Work request ▸ Restate, exactly as written, the entries below from the line that holds "[398,873,548,889] http://localhost:3000 ->" through the line that holds "[99,226,132,242] lazy, -> (452, 285) none". Pictures are not part of the copy.

----- Provided material

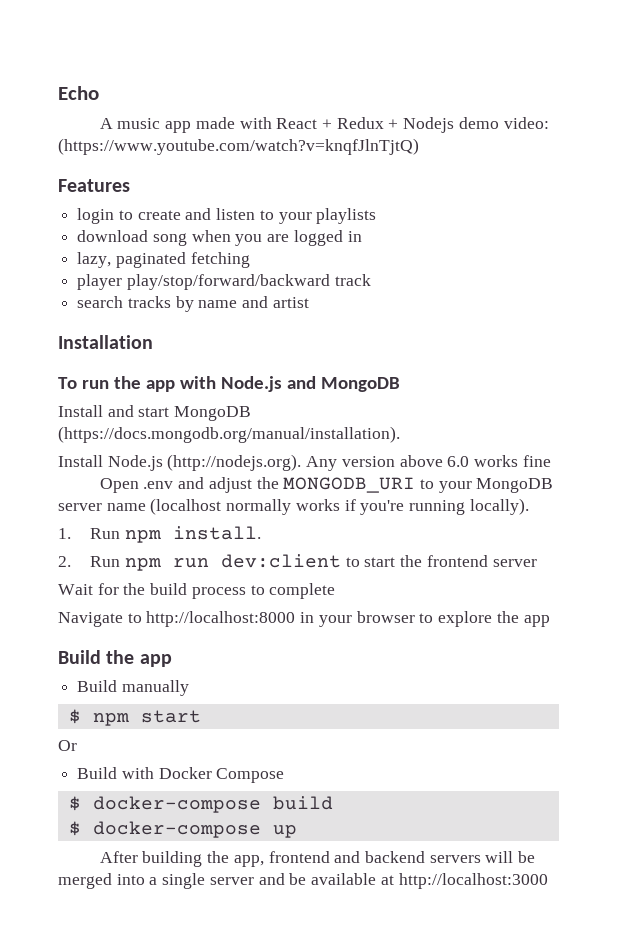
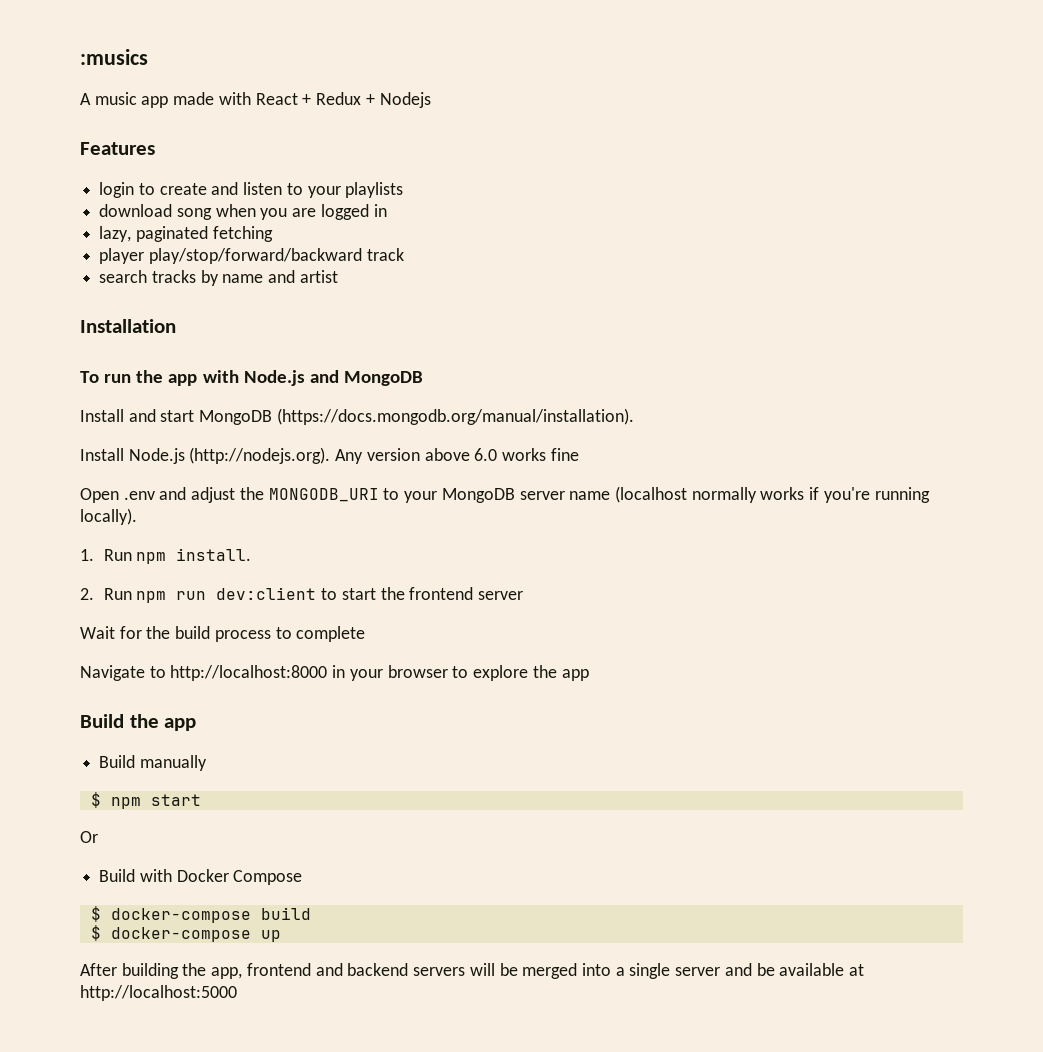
[58,86,99,100] Echo -> [80,49,148,65] :musics
[458,117,549,129] [58,138,419,155] demo video: (https://www.youtube.com/watch?v=knqfJlnTjtQ) -> (431, 100) none
[398,873,548,889] http://localhost:3000 -> [80,985,237,1001] http://localhost:5000

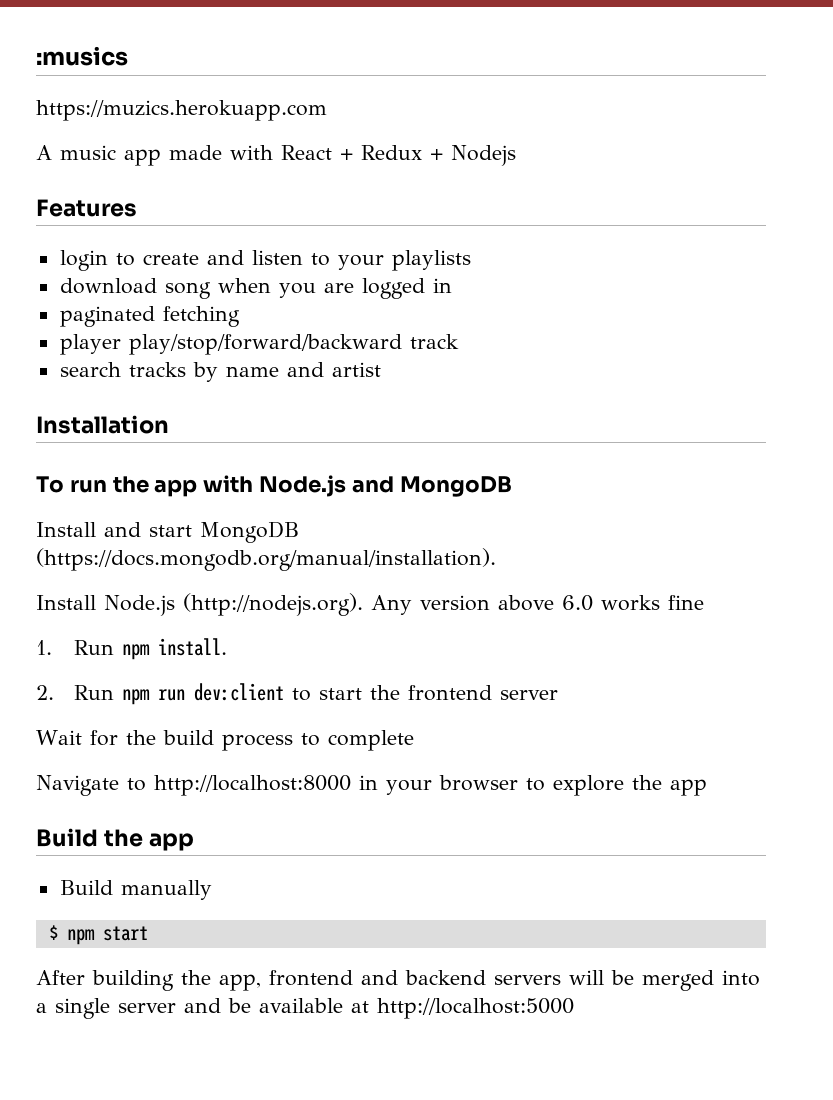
(148, 57) none -> [36,100,327,121] // https://muzics.herokuapp.com
[99,226,132,242] lazy, -> (452, 285) none
[80,486,930,503] [80,508,137,525] // Open .env and adjust the MONGODB_URI to your MongoDB server name (localhost normally works if you're running locally). -> (704, 602) none
[80,831,98,843] [99,869,303,885] [90,906,311,923] [90,925,281,942] // Or // Build with Docker Compose // $ docker-compose build // $ docker-compose up -> (148, 933) none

----------

Reply ▸
[398,873,548,889] http://localhost:3000 -> [80,985,237,1001] http://localhost:5000

(148, 57) none -> [36,100,327,121] // https://muzics.herokuapp.com
[99,226,132,242] lazy, -> (452, 285) none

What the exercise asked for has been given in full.